O jardim estava deserto, os portões, fechados. Vagueei por ali e fui parar debaixo de uma janela. Ah! Eu bem que a conhecia! Um suave crepúsculo bruxuleava no quarto. As cortinas estavam semiabertas. Era o templo da inocência e da beleza. O esplendor do quarto era temperado, por assim dizer, pelas leves desarrumações ocasionadas pelo ser que o habitava, e todos os objetos espalhados em volta exibiam o gosto daquela que o consagrava com sua presença. Eu a vi entrar com passinhos rápidos e se aproximar da janela. Abriu a cortina ainda mais e procurou com os olhos dentro da noite. A brisa fresca brincava entre suas madeixas e as afastava do mármore transparente de seu cenho. Ela apertou as mãos, ergueu os olhos para o céu. Ouvi sua voz. “Guido!”, murmurou suavemente, “meu Guido!”, e então, como se dominada pela plenitude de seu próprio coração, caiu de joelhos. Os olhos estavam erguidos, a atitude, negligente mas graciosa, e o reluzente agradecimento iluminava seu rosto. Oh, essas são palavras brandas! Coração meu, tu sempre podes imaginar, embora não consigas retratar, a beleza celestial daquela filha da luz e do amor.
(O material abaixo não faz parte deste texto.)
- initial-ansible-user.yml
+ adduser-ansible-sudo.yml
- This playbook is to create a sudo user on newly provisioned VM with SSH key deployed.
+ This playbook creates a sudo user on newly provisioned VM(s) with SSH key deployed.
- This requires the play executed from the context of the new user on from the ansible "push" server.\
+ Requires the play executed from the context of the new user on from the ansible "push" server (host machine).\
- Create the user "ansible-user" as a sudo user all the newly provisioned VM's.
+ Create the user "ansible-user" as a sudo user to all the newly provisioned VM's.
Ouvi passadas, rápidas e firmes passadas, ao longo da via sombreada. Então vi um cavalheiro, ricamente vestido, jovem e belo, avançar. Escondi-me, mas me mantive perto. O jovem se aproximou e parou debaixo da janela. Juliet levantou-se e, novamente olhando para fora, ela o viu e disse...
Oh! Não consigo, a essa distância de tempo não consigo recordar os termos de suave e eloquente ternura de Juliet; para mim eles foram falados, mas foram respondidos por ele.
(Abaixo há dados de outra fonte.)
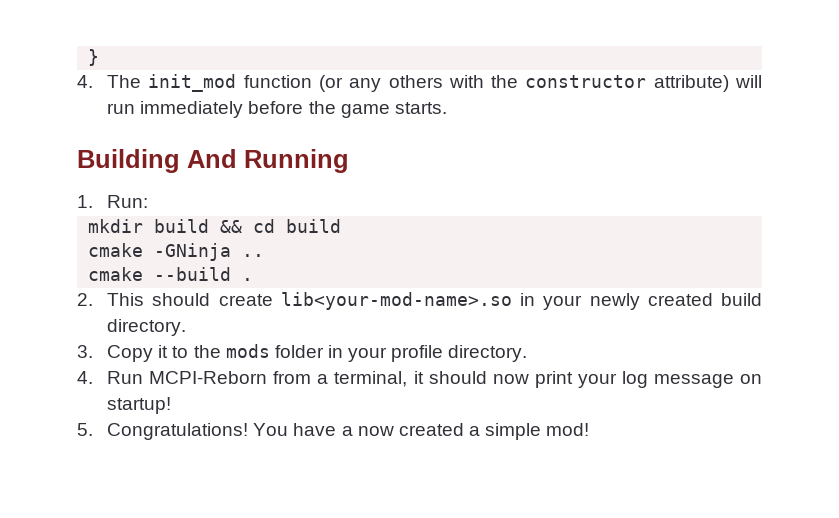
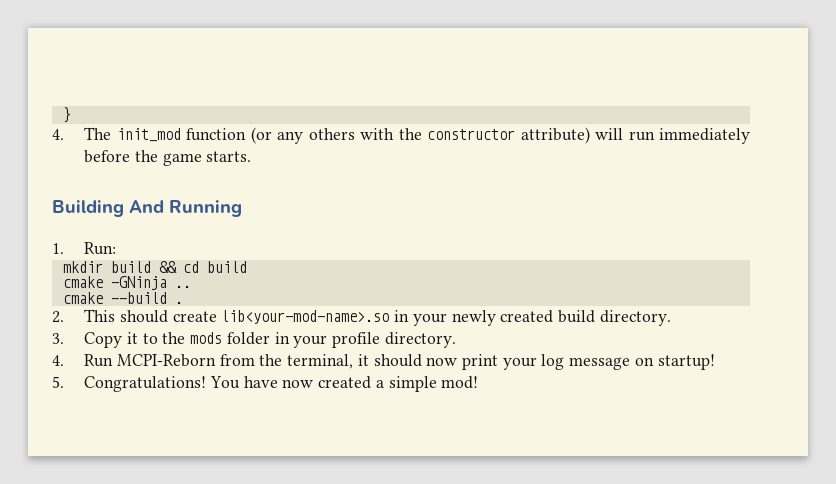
- 4. Run MCPI-Reborn from a terminal, it should now print your log message on startup!
+ 4. Run MCPI-Reborn from the terminal, it should now print your log message on startup!
- You have a now created a simple mod!
+ You have now created a simple mod!

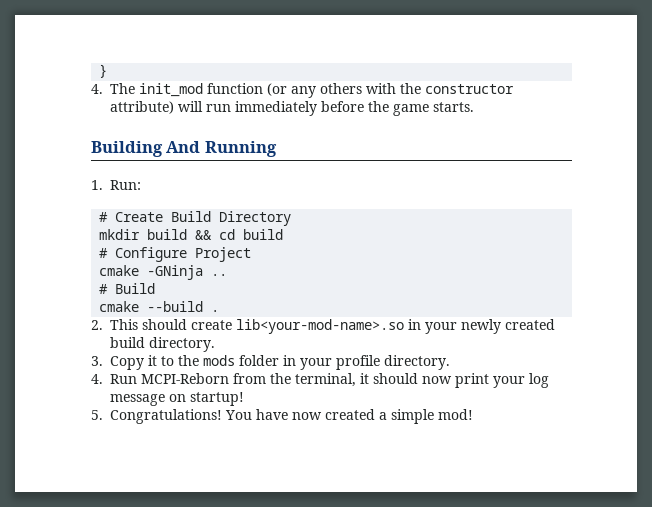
+ # Create Build Directory
+ # Configure Project
+ # Build

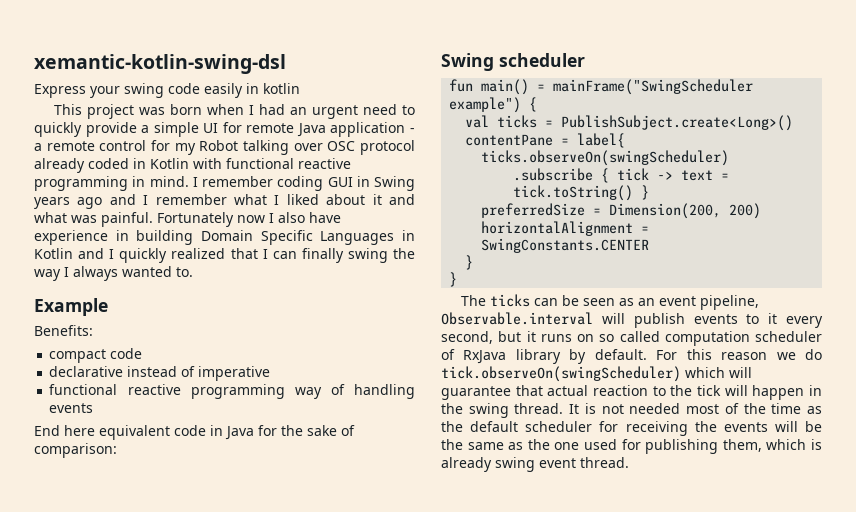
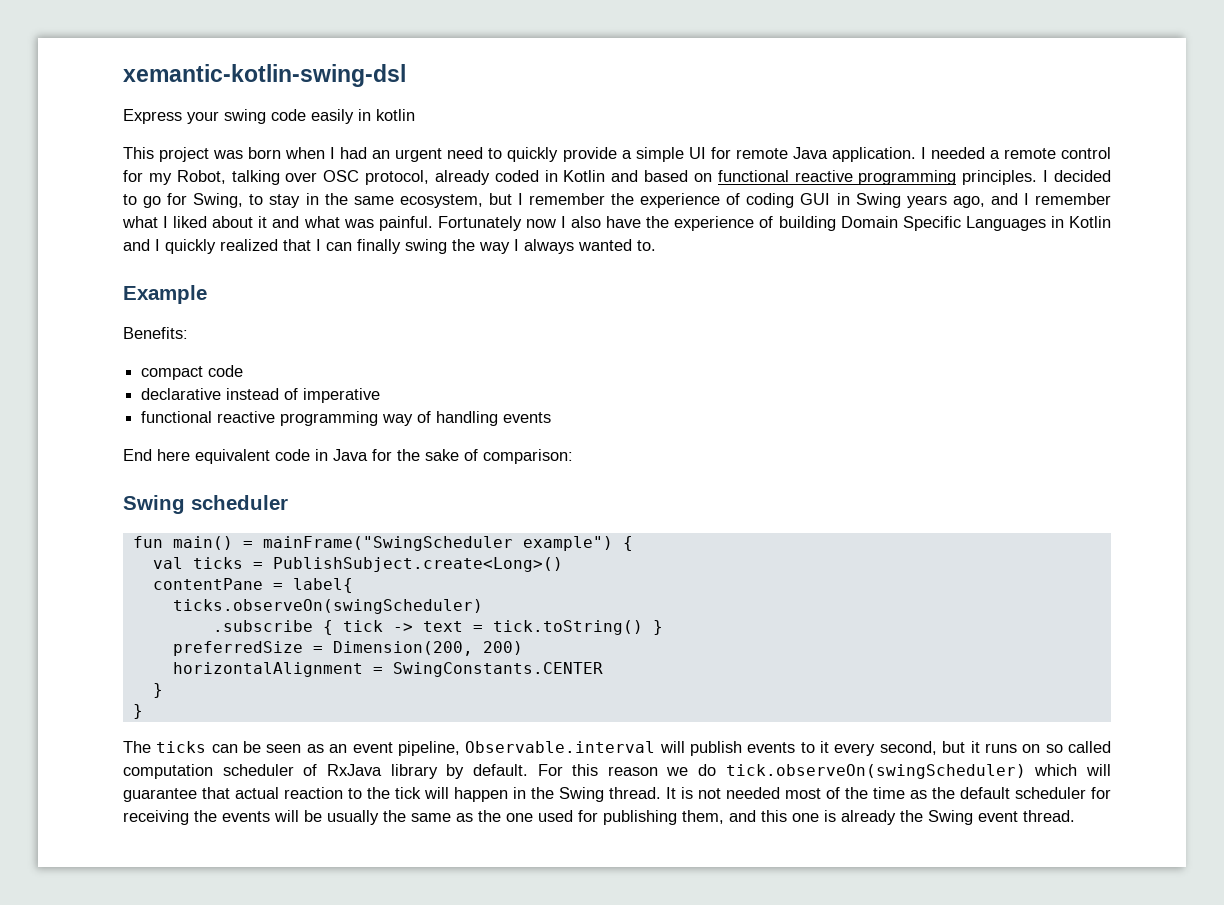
- This project was born when I had an urgent need to quickly provide a simple UI for remote Java application - a remote control for my Robot talking over OSC protocol already coded in Kotlin with functional reactive programming in mind. I remember coding GUI in Swing years ago and I remember what I liked about it and what was painful.
+ This project was born when I had an urgent need to quickly provide a simple UI for remote Java application. I needed a remote control for my Robot, talking over OSC protocol, already coded in Kotlin and based on functional reactive programming principles. I decided to go for Swing, to stay in the same ecosystem, but I remember the experience of coding GUI in Swing years ago, and I remember what I liked about it and what was painful.
- Fortunately now I also have experience in building Domain Specific Languages in Kotlin and I quickly realized that I can finally swing the way I always wanted to.
+ Fortunately now I also have the experience of building Domain Specific Languages in Kotlin and I quickly realized that I can finally swing the way I always wanted to.
- For this reason we do tick.observeOn(swingScheduler) which will guarantee that actual reaction to the tick will happen in the swing thread.
+ For this reason we do tick.observeOn(swingScheduler) which will guarantee that actual reaction to the tick will happen in the Swing thread.
- It is not needed most of the time as the default scheduler for receiving the events will be the same as the one used for publishing them, which is already swing event thread.
+ It is not needed most of the time as the default scheduler for receiving the events will be usually the same as the one used for publishing them, and this one is already the Swing event thread.

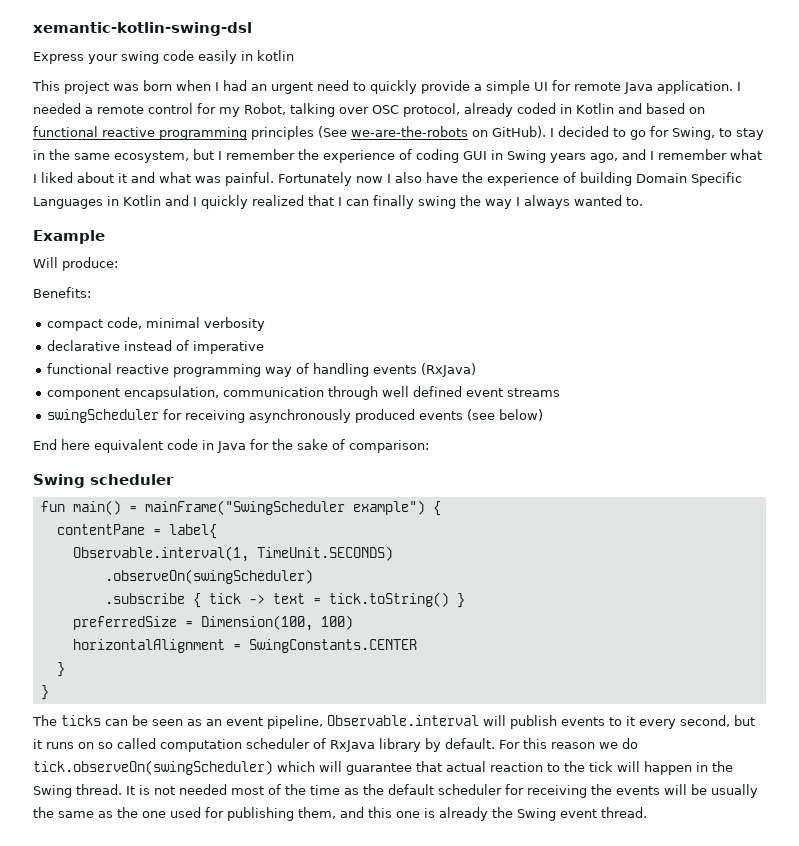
- I needed a remote control for my Robot, talking over OSC protocol, already coded in Kotlin and based on functional reactive programming principles.
+ I needed a remote control for my Robot, talking over OSC protocol, already coded in Kotlin and based on functional reactive programming principles (See we-are-the-robots on GitHub).
+ Will produce:
- compact code
+ compact code, minimal verbosity
- functional reactive programming way of handling events
+ functional reactive programming way of handling events (RxJava)
+ component encapsulation, communication through well defined event streams
+ swingScheduler for receiving asynchronously produced events (see below)
- val ticks = PublishSubject.create<Long>()
- ticks.observeOn(swingScheduler)
+ Observable.interval(1, TimeUnit.SECONDS)
+ .observeOn(swingScheduler)
- preferredSize = Dimension(200, 200)
+ preferredSize = Dimension(100, 100)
– Eu não irei – bradou ele. – Aqui, onde tu tens vivido, onde tua memória paira como um fantasma visitante do céu, passarei as longas horas até nos encontrarmos, e nunca, minha Juliet, novamente, dia ou noite, nos separaremos. Mas tu, meu amor, recolhe-te; a fria manhã e a brisa espasmódica tornarão tuas faces pálidas e encherão de languidez teus olhos iluminados pelo amor. Ah, mais doce de todas, pudesse eu pousar um beijo neles! Eu poderia, penso, descansar.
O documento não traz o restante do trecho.